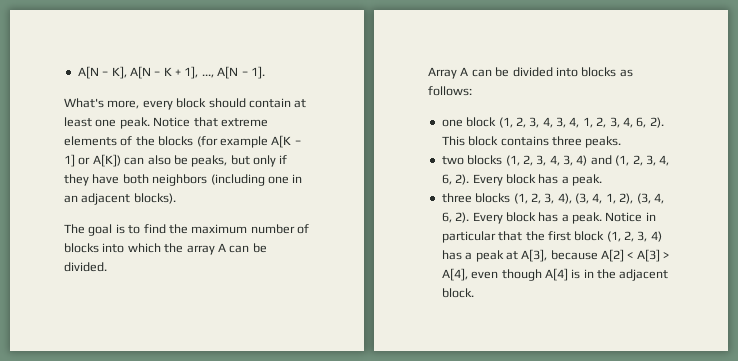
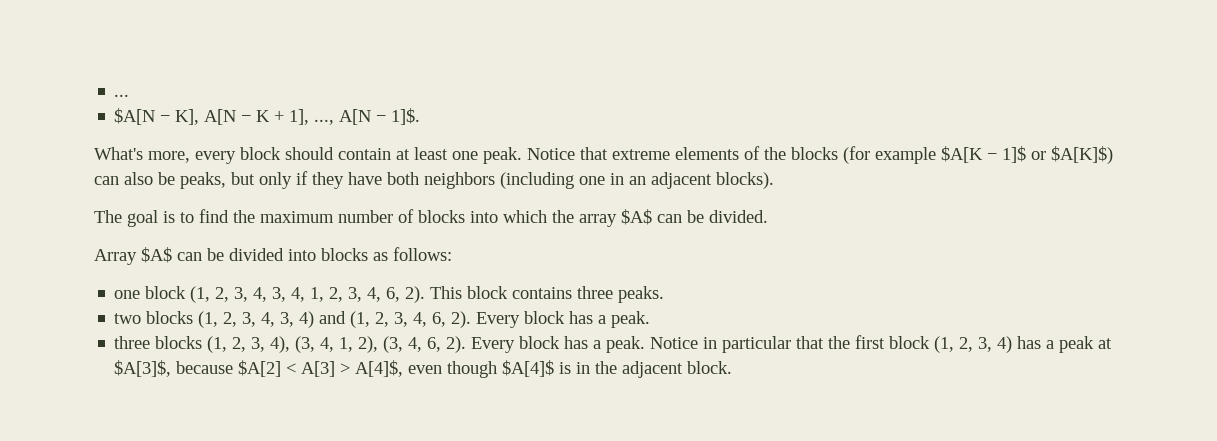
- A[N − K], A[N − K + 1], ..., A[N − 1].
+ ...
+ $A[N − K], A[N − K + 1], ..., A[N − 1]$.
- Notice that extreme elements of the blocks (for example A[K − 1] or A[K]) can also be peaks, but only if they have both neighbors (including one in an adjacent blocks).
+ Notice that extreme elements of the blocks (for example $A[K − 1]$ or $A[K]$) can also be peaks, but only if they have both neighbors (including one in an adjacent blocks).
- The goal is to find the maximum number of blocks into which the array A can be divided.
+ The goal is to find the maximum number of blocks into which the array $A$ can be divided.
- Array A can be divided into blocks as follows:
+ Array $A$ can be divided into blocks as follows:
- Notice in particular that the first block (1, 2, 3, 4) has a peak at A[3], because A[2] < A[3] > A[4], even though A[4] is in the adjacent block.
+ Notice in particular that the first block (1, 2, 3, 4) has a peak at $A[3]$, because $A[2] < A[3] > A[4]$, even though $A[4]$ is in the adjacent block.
____________________
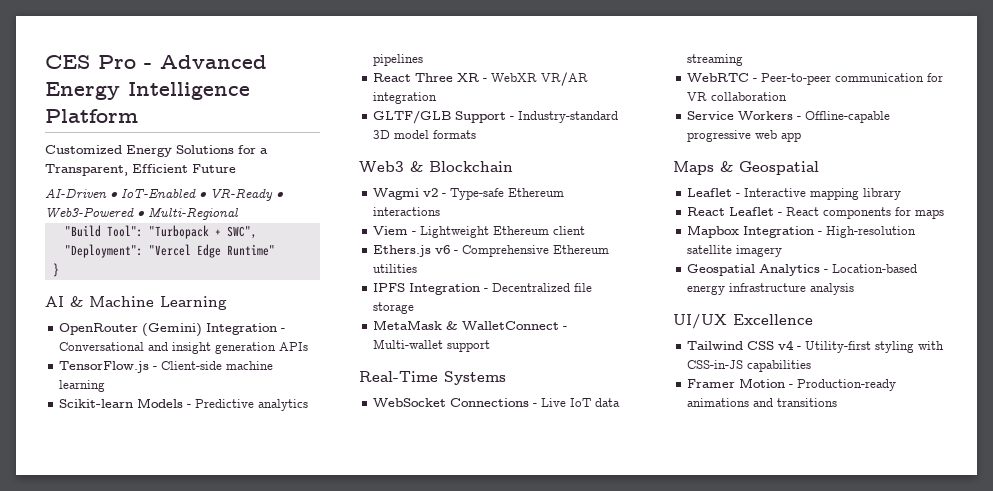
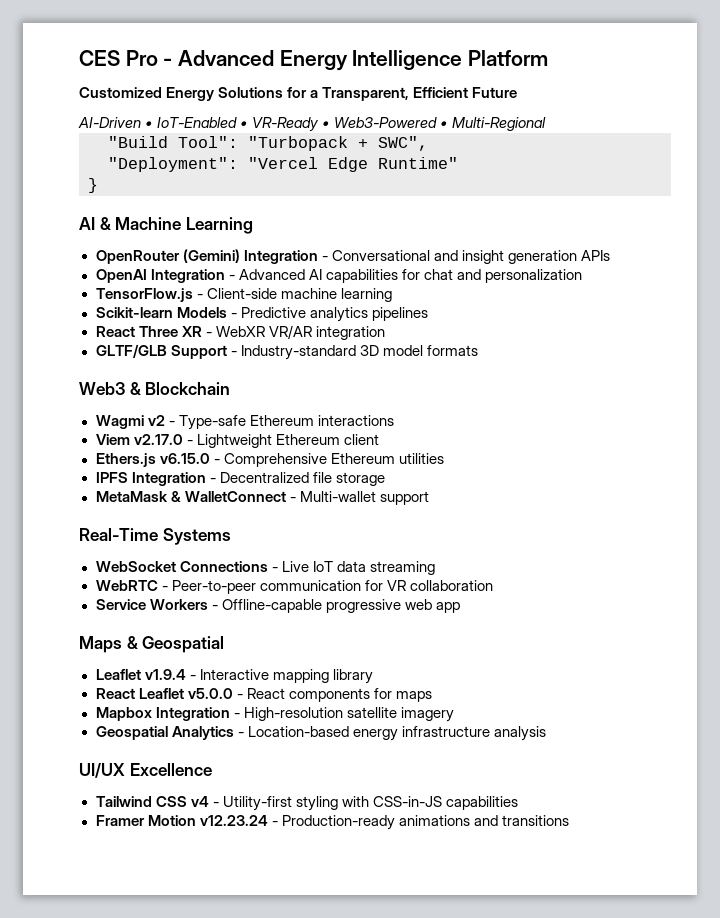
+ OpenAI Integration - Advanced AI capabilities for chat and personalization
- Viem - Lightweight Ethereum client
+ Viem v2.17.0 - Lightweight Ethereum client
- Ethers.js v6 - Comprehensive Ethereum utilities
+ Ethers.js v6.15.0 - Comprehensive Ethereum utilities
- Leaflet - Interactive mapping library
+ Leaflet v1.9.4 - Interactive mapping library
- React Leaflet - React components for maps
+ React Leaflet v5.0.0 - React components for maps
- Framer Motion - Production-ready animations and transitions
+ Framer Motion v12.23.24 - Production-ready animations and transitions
____________________
What to produce:
Give the exact lines, and only those, from the line containing "- Viem - Lightweight Ethereum client" through the line containing "v12.23.24 - Production-ready animations and transitions" in the entries above.

Result of the task:
- Viem - Lightweight Ethereum client
+ Viem v2.17.0 - Lightweight Ethereum client
- Ethers.js v6 - Comprehensive Ethereum utilities
+ Ethers.js v6.15.0 - Comprehensive Ethereum utilities
- Leaflet - Interactive mapping library
+ Leaflet v1.9.4 - Interactive mapping library
- React Leaflet - React components for maps
+ React Leaflet v5.0.0 - React components for maps
- Framer Motion - Production-ready animations and transitions
+ Framer Motion v12.23.24 - Production-ready animations and transitions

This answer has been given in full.